Use scalar subqueries when you need a single aggregated or computed value:

sql
SELECT
  o.order_id,
  o.total_amount,
  (
    SELECT AVG(total_amount)
    FROM orders
  ) AS avg_order
FROM orders o
WHERE o.order_date = CURRENT_DATE;

Here, the subquery computes the overall average just once and attaches it to every row. Scalar subqueries must return exactly one column and at most one row; otherwise you’ll get errors.

1.2 Correlated Subqueries

A correlated subquery runs once for each row of the outer query, referencing one or more outer columns:

sql
SELECT
  e.employee_id,
  e.name,
  (
    SELECT COUNT(*)
    FROM orders o
    WHERE o.sales_rep_id = e.employee_id
  ) AS orders_count
FROM employees e;

For each employee, the subquery counts how many orders they handled. While powerful, correlated subqueries can be slower on large tables because they execute repeatedly.

2. EXISTS and NOT EXISTS for Membership Tests

Rather than counting matches, EXISTS and NOT EXISTS test for the presence or absence of related rows. These constructs often outperform IN or correlated aggregations.

2.1 EXISTS

Return rows in the outer query only if the subquery finds at least one match:

sql
SELECT c.customer_id, c.name
FROM customers c
WHERE EXISTS (
  SELECT 1
  FROM orders o
  WHERE o.customer_id = c.customer_id
);

This lists only customers who have placed orders.

2.2 NOT EXISTS

Exclude outer rows when the subquery returns any results:

sql
SELECT c.customer_id, c.name
FROM customers c
WHERE NOT EXISTS (
  SELECT 1
  FROM orders o
  WHERE o.customer_id = c.customer_id
);

Here, you get customers with zero orders—ideal for targeting dormant accounts.

3. Derived Tables (Inline Views)

A derived table is a subquery used in the FROM clause, given an alias, and treated like a real table. Derived tables improve readability by encapsulating complex joins or aggregations.

3.1 Basic Syntax

sql
SELECT dt.department, dt.avg_salary
FROM (
  SELECT department_id, AVG(salary) AS avg_salary
  FROM employees
  GROUP BY department_id
) AS dt
JOIN departments d
  ON dt.department_id = d.department_id
ORDER BY dt.avg_salary DESC;

The inner query (dt) computes average salaries per department. The outer query enriches this with department names.

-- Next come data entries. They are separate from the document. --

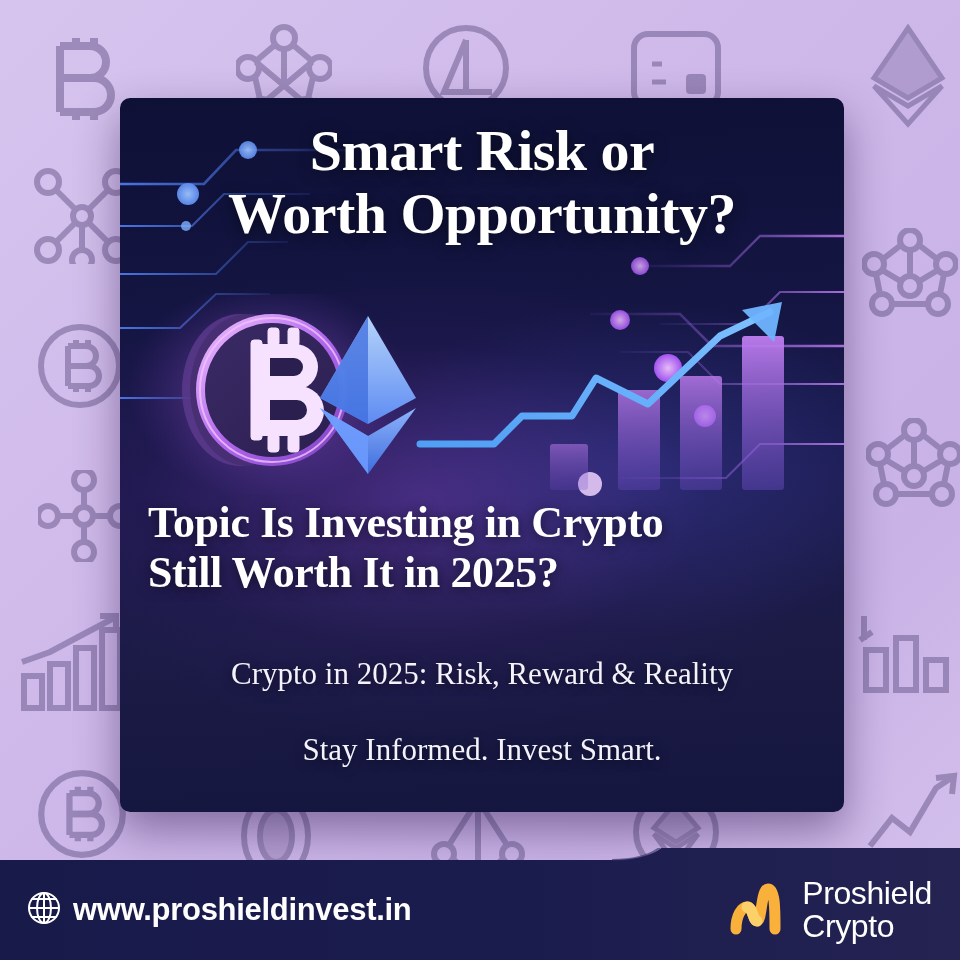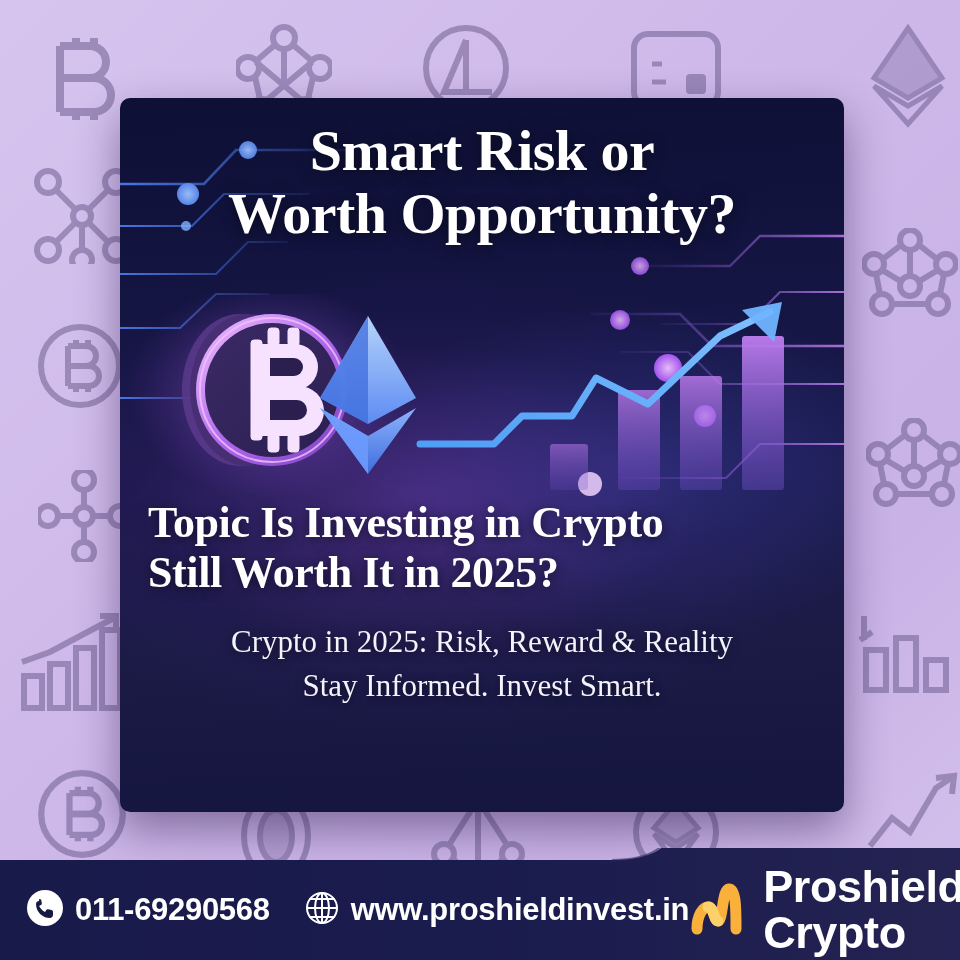--- a/index.html
+++ b/index.html
@@ -100,21 +100,21 @@
     left: 30px; right: 30px;
     top: 522px;
     text-align: center;
     color: #f4f2fb;
     font-size: 31px;
     line-height: 1.42;
     font-weight: 500;
     text-shadow: 0 2px 10px rgba(0,0,0,.5);
     z-index: 6;
   }
-  .tagline span { display: block; }
+  .tagline span { display: block; margin-top: 32px; }
 
   
   .footer {
     position: absolute;
     left: 0;
     bottom: 0;
     width: 960px;
     height: 112px;
     z-index: 10;
   }
@@ -146,22 +146,22 @@
   }
   .brand {
     margin-left: auto;
     display: flex;
     align-items: center;
     gap: 12px;
     padding-right: 10px;
   }
   .brand-name {
     color: #ffffff;
-    font-size: 45px;
-    font-weight: 700;
+    font-size: 32px;
+    font-weight: 400;
     line-height: 1.02;
     letter-spacing: -0.4px;
   }
   .brand-name .l2 { display: block; }
 </style>
 </head>
 <body>
 
 <div id="poster">
 
@@ -478,32 +478,20 @@
           <stop offset="0" stop-color="#181a4a"></stop>
           <stop offset=".55" stop-color="#1b1c4e"></stop>
           <stop offset="1" stop-color="#242352"></stop>
         </linearGradient>
       </defs>
       <path d="M0 12 L612 12 Q648 12 664 -2 L666 -4 L960 -4 L960 112 L0 112 Z" fill="url(#footG)"></path>
       <path d="M612 12 Q650 12 666 -6" fill="none" stroke="#2a2a60" stroke-width="2" opacity=".6"></path>
     </svg>
 
     <div class="footer-content">
-      <div class="contact">
-        <span>
-          <svg width="38" height="38" viewBox="0 0 38 38">
-            <circle cx="19" cy="19" r="18" fill="#ffffff"></circle>
-            <path d="M13 11 c-1.6 0-3 1.4-3 3 0 7.7 6.3 14 14 14 1.6 0 3-1.4 3-3 v-3.2
-                     c0-.9-.6-1.6-1.5-1.8l-3.4-.7c-.8-.2-1.6.2-2 .9l-1 1.8
-                     c-2.6-1.3-4.7-3.4-6-6l1.8-1c.7-.4 1.1-1.2.9-2l-.7-3.4
-                     C14.9 9.6 14.1 9 13.2 9 z" fill="#171a45" transform="translate(0,1)"></path>
-          </svg>
-        </span>
-        <span class="contact-text">011-69290568</span>
-      </div>
 
       <div class="contact">
         <span>
           <svg width="36" height="36" viewBox="0 0 36 36" fill="none" stroke="#ffffff" stroke-width="2">
             <circle cx="18" cy="18" r="15"></circle>
             <ellipse cx="18" cy="18" rx="7" ry="15"></ellipse>
             <path d="M3 18 h30 M5.5 9 h25 M5.5 27 h25 M18 3 v30"></path>
           </svg>
         </span>
         <span class="contact-text">www.proshieldinvest.in</span>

3.2 Advantages of Derived Tables

  • Isolation of logic: Aggregations or filters live in one place.

  • Reusability in the same query: You can reference dt multiple times.

  • Clarity: Outer SELECT focuses on business output, not intermediate steps.

4. Nesting Queries for Advanced Filtering

Subqueries and derived tables can be nested to handle multi-step analyses—filter by aggregates, then join or filter again.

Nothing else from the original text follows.